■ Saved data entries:
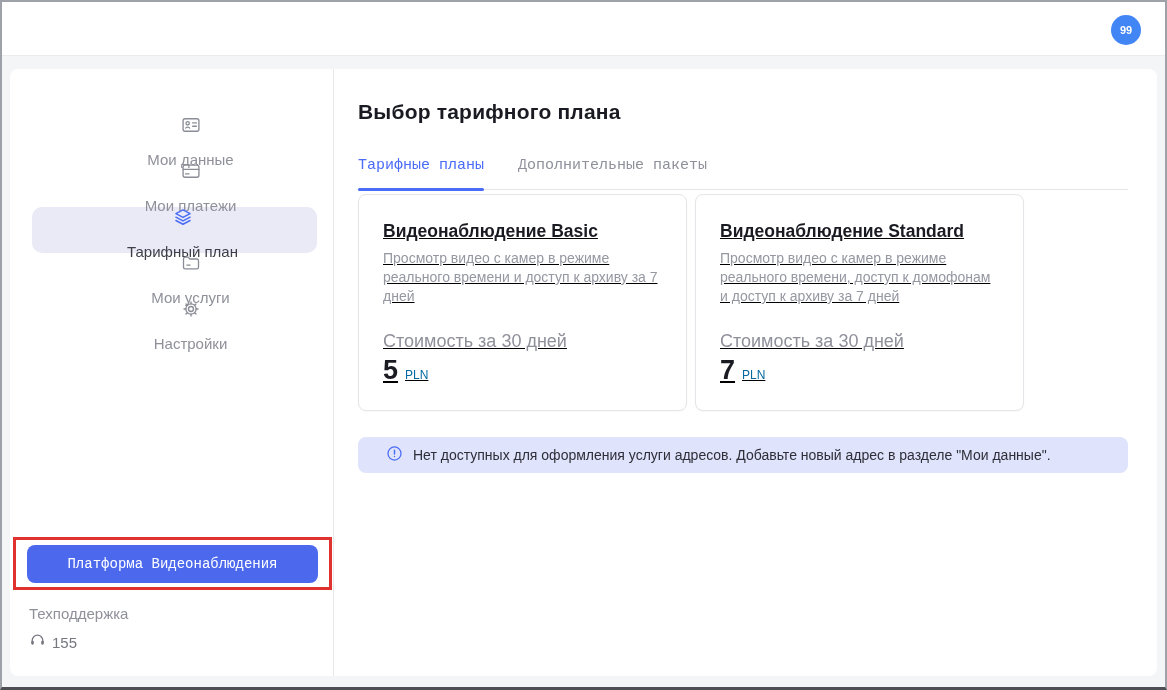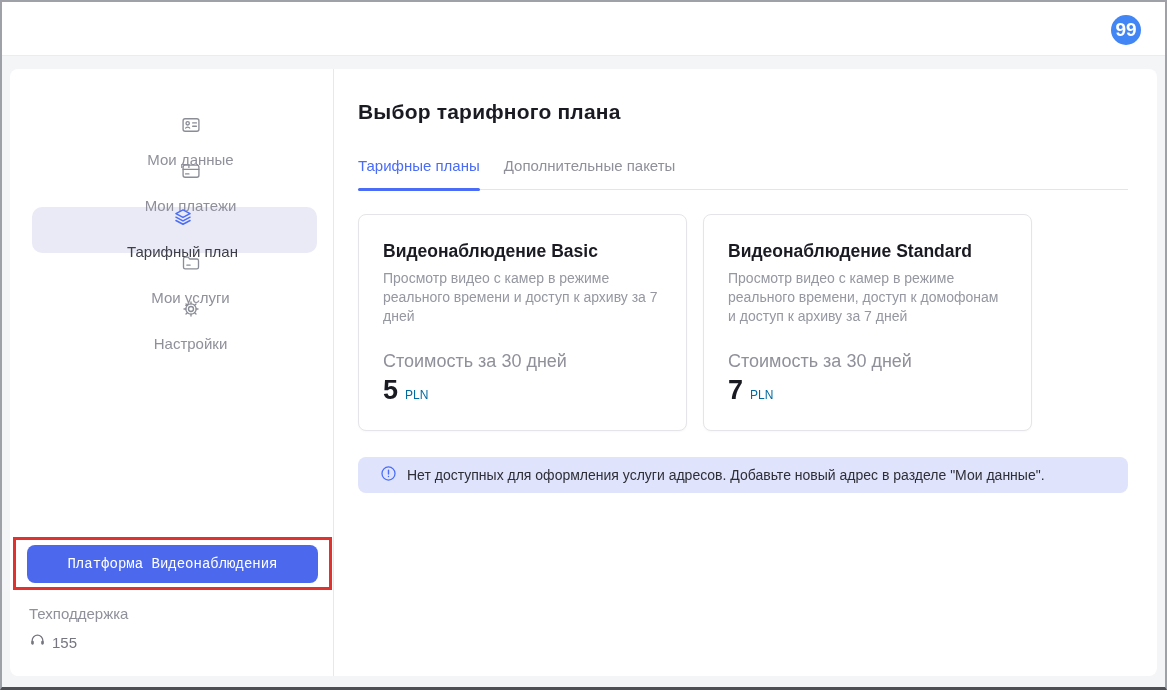--- a/index.html
+++ b/index.html
@@ -21,7 +21,7 @@
   .badge{
     position:absolute;top:13px;right:24px;width:30px;height:30px;
     border-radius:50%;background:#4285f4;color:#fff;
-    font-size:19px;font-weight:700;
+    font-size:11px;font-weight:700;
     display:flex;align-items:center;justify-content:center;cursor:pointer;
   }
   

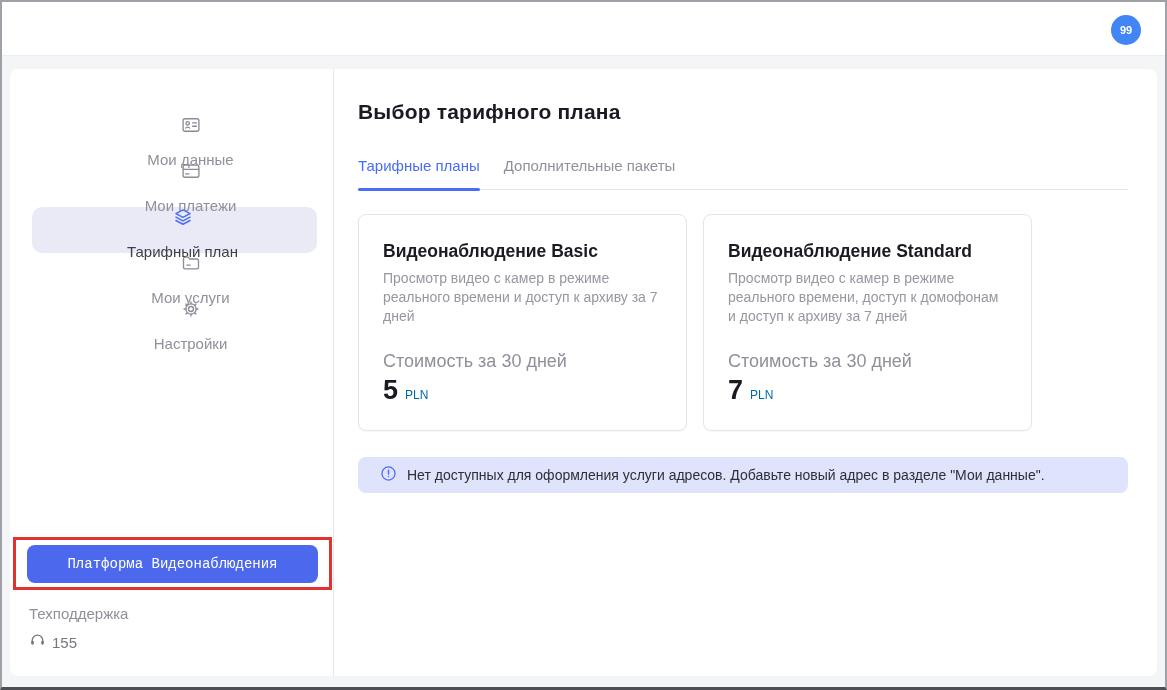--- a/index.html
+++ b/index.html
@@ -63,8 +63,8 @@
   .main{flex:1;box-sizing:border-box;padding:30px 0 0 24px;position:relative;}
   .page-title{margin:0;font-size:21px;line-height:26px;font-weight:700;color:#1a1a22;letter-spacing:.2px;}
   .tabs{
-    position:relative;width:770px;display:flex;gap:24px;
-    margin-top:16px;border-bottom:1px solid #e5e5e8;
+    position:relative;width:770px;display:flex;gap:34px;
+    margin-top:16px;border-bottom:1px solid #e5e5e8;font-family:Liberation Mono, monospace;
   }
   .tab{position:relative;padding:16px 0 15px;font-size:15px;color:#8f909a;cursor:pointer;}
   .tab.active{color:#4a6cf7;}

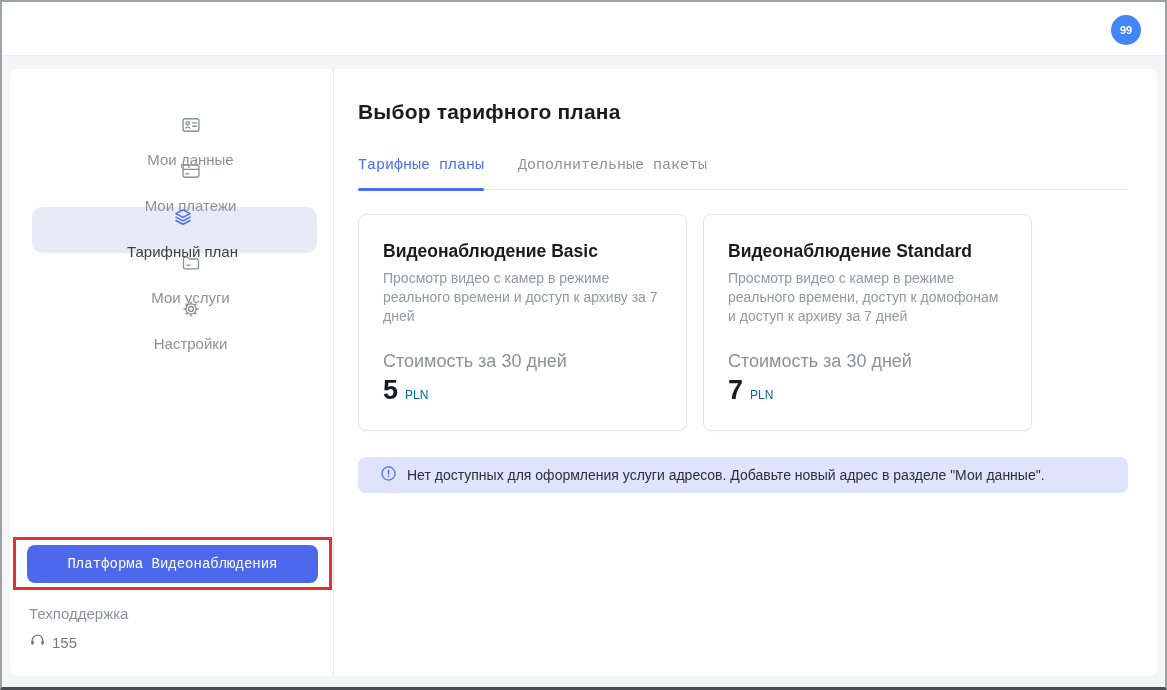--- a/index.html
+++ b/index.html
@@ -73,7 +73,7 @@
     background:#4a6cf7;border-radius:2px;
   }
   .section-heading{margin:29px 0 0;font-size:15.5px;font-weight:700;color:#1a1a22;}
-  .cards{display:flex;gap:16px;margin-top:24px;}
+  .cards{display:flex;gap:8px;margin-top:4px;text-decoration:underline;}
   .card{
     width:329px;height:217px;box-sizing:border-box;
     border:1px solid #e5e5e9;border-radius:8px;background:#fff;

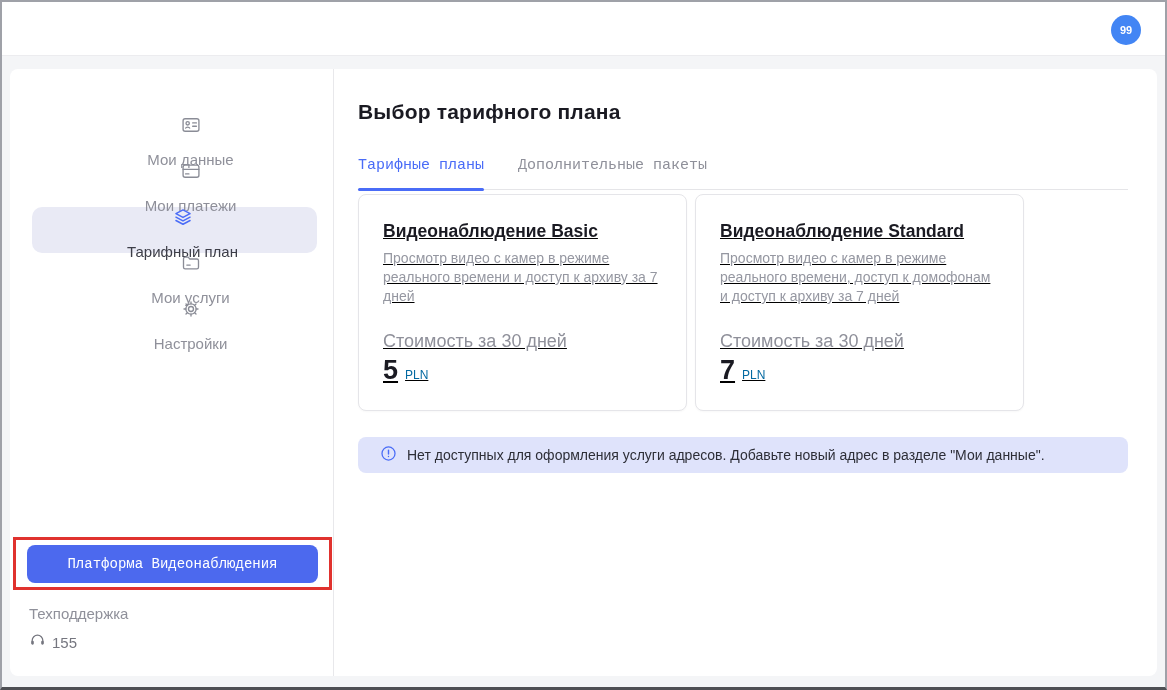--- a/index.html
+++ b/index.html
@@ -88,7 +88,7 @@
   .price-currency{font-size:12px;color:#0369a1;}
   .notice{
     margin-top:26px;width:770px;box-sizing:border-box;
-    background:#dfe3fb;border-radius:8px;padding:8px 22px;
+    background:#dfe3fb;border-radius:8px;padding:8px 28px;
     display:flex;align-items:center;gap:10px;
     font-size:14px;color:#2d2e37;
   }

■ The task: Check each line of the records above, and copy those that hold the word "height".

■ Exercise solution:
     position:absolute;top:13px;right:24px;width:30px;height:30px;
   .page-title{margin:0;font-size:21px;line-height:26px;font-weight:700;color:#1a1a22;letter-spacing:.2px;}
     width:329px;height:217px;box-sizing:border-box;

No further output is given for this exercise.